What Do You Need To Cook Trout
- Rainbow trout fillet — try to find a high quality trout. If buying fresh, check for shiny scales and firm flesh. For frozen fillets, check to make sure that there aren’t any dried out edges.
- Salt and fresh ground black pepper — to taste
- Butter — you can use ghee if you are paleo or doing whole30. Be sure to use unsalted butter.
- Garlic — freshly minced
- Dill — I like to use fresh dill. Swap for a different herb if you’re not a fan of dill.
Should I Remove the Skin from the Trout Before Cooking?
There’s no need to remove the skin before you cook it! The skin gets so crispy and is so tasty! Just be sure to remove all the fish scales before cooking if you’re cooking fresh trout.

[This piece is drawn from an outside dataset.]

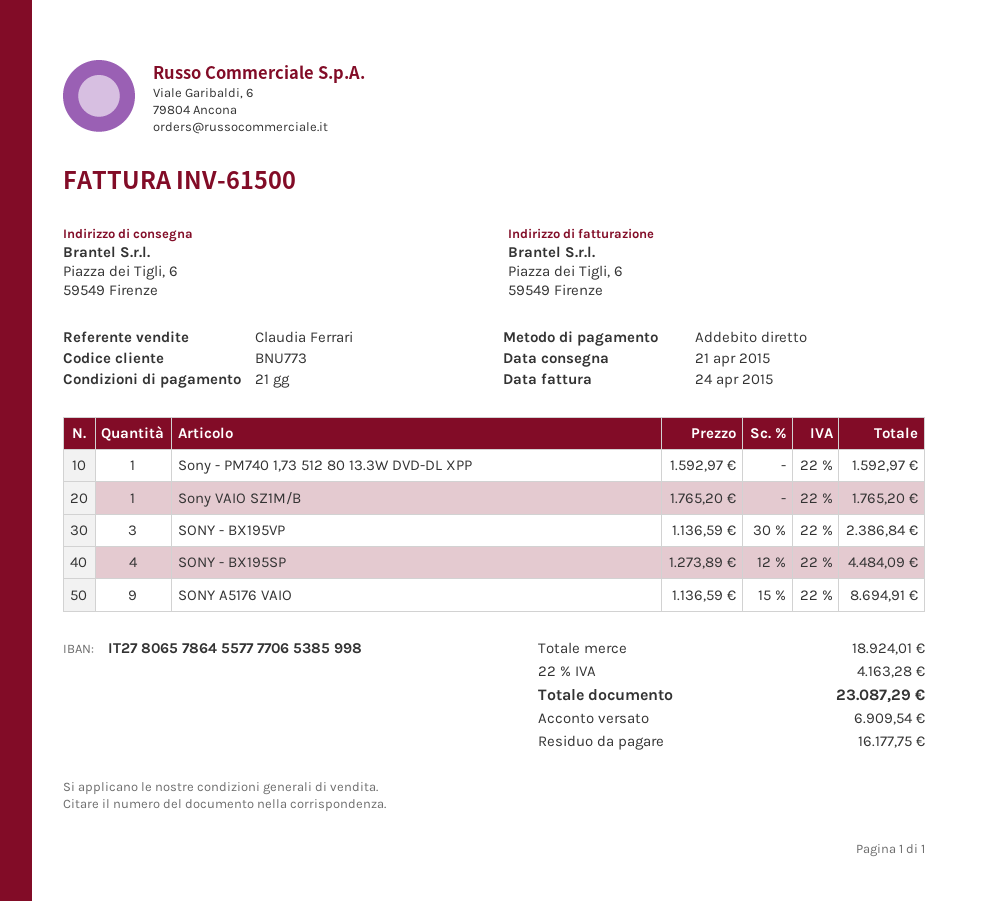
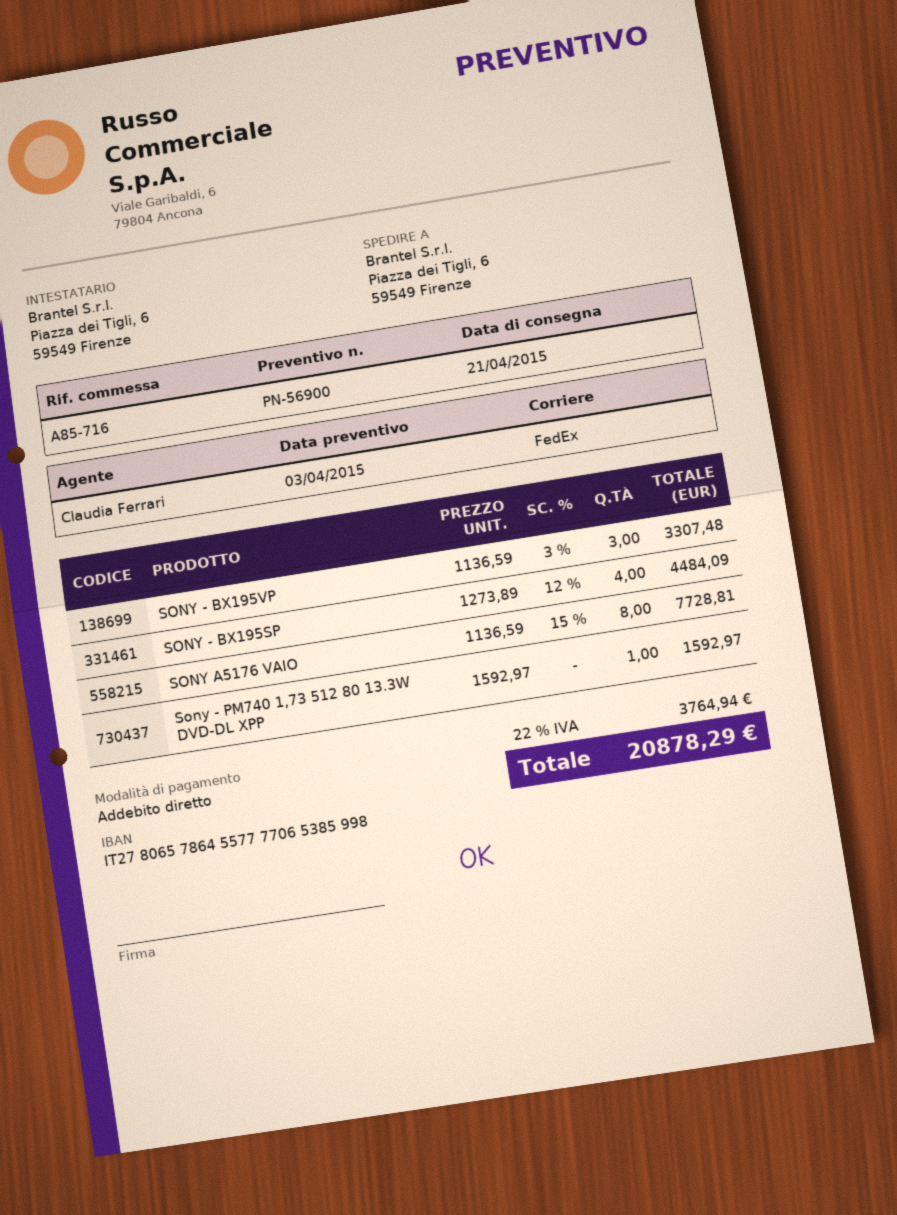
Sony VAIO SZ1M/B: 1 x 1765.20 = 1765.20 -> none
SONY - BX195VP: 3 x 1136.59 - 30% = 2386.84 -> 3 x 1136.59 - 3% = 3307.48
SONY A5176 VAIO: 9 x 1136.59 - 15% = 8694.91 -> 8 x 1136.59 - 15% = 7728.81
tax: 22% = 4163.28 -> 22% = 3764.94
total: 23087.29 -> 20878.29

How Do You Cook Trout in the Oven?
It’s very simple, and here are the few steps to cook trout in the oven:
- First, preheat the oven to 375ºF.
- Second, cut a sheet of foil that is large enough to wrap the trout fillet very well.
- Then, cover the baking sheet with the aluminum foil, and place the trout fillet in the center. Fold up all 4 sides of the foil and making sure to not cover the fillet entirely at the moment.
- Now, season the trout with any herbs you have on hand, such as parsley, dill, or oregano. And of course, let’s not forget salt, black pepper, some garlic, and red crushed pepper.
- For more flavour and to avoid the fish from becoming dry, melt some butter in the microwave or on the stove and drizzle it over the trout until evenly coated.
- Fold the sides of the foil over the trout and cover the trout completely. And then, bake for about 13 minutes. The cooking time will depend on the size of the trout fillet. Now, open the foil, and broil for 3 minutes. Done!
This meal is one of my favorites because it’s the easiest fish foil recipe you can make! And even though it requires only 4 ingredients, this Garlic Butter Rainbow Trout in Foil is very flavorful. On top of that, this recipe will be ready from start to finish in less than 30 mins. This is definitely the best meal when life is extremely busy. Enjoy!
How to Meal Prep Trout
- Storage – Transfer leftover trout to an airtight glass container and keep in the refrigerator for 3-4 days. Or, portion them out into meal prep containers to have for lunches throughout the week.
- Reheating – For best results, heat in a pan on the stove so the trout stays crispy or broil it for 1-2 minutes in the oven. You can also heat in the microwave along with some sides for a full meal at once.
You Can Serve this Garlic Butter Trout in Foil with:
- Garlic Parmesan Cauliflower Rice
- Mushroom Cauliflower “Rice” Skillet
- Roasted Vegetables
- Crispy Roasted Green Beans
- Parmesan Lemon Asparagus Skillet
Ways To Use This Trout
If you have leftover trout and want to change things up, here’s some ways to enjoy the salmon:
- trout tacos: shred the trout up and serve it in a taco
- trout pasta: roughly chop up the trout and add it to a pasta
- trout salad: break up the salmon and toss it in a leafy salad or greek salad or salmon/trout salad.
- trout fried rice: break up the trout and toss it in some fried cauliflower rice.
- You can make trout meal-prep for your lunch week since trout stays go in the fridge for up 4 days.
How Do You Know When Trout is Fully Cooked?
Similar to salmon, trout is cooked through once it has reaches an internal temperature of 145°F as its thickest part. If you don’t have a meat thermometer, you can check when your trout is fully cooked, by using a fork to check if it the fillet flakes apart easily. Once fork tender, it’s fully cooked.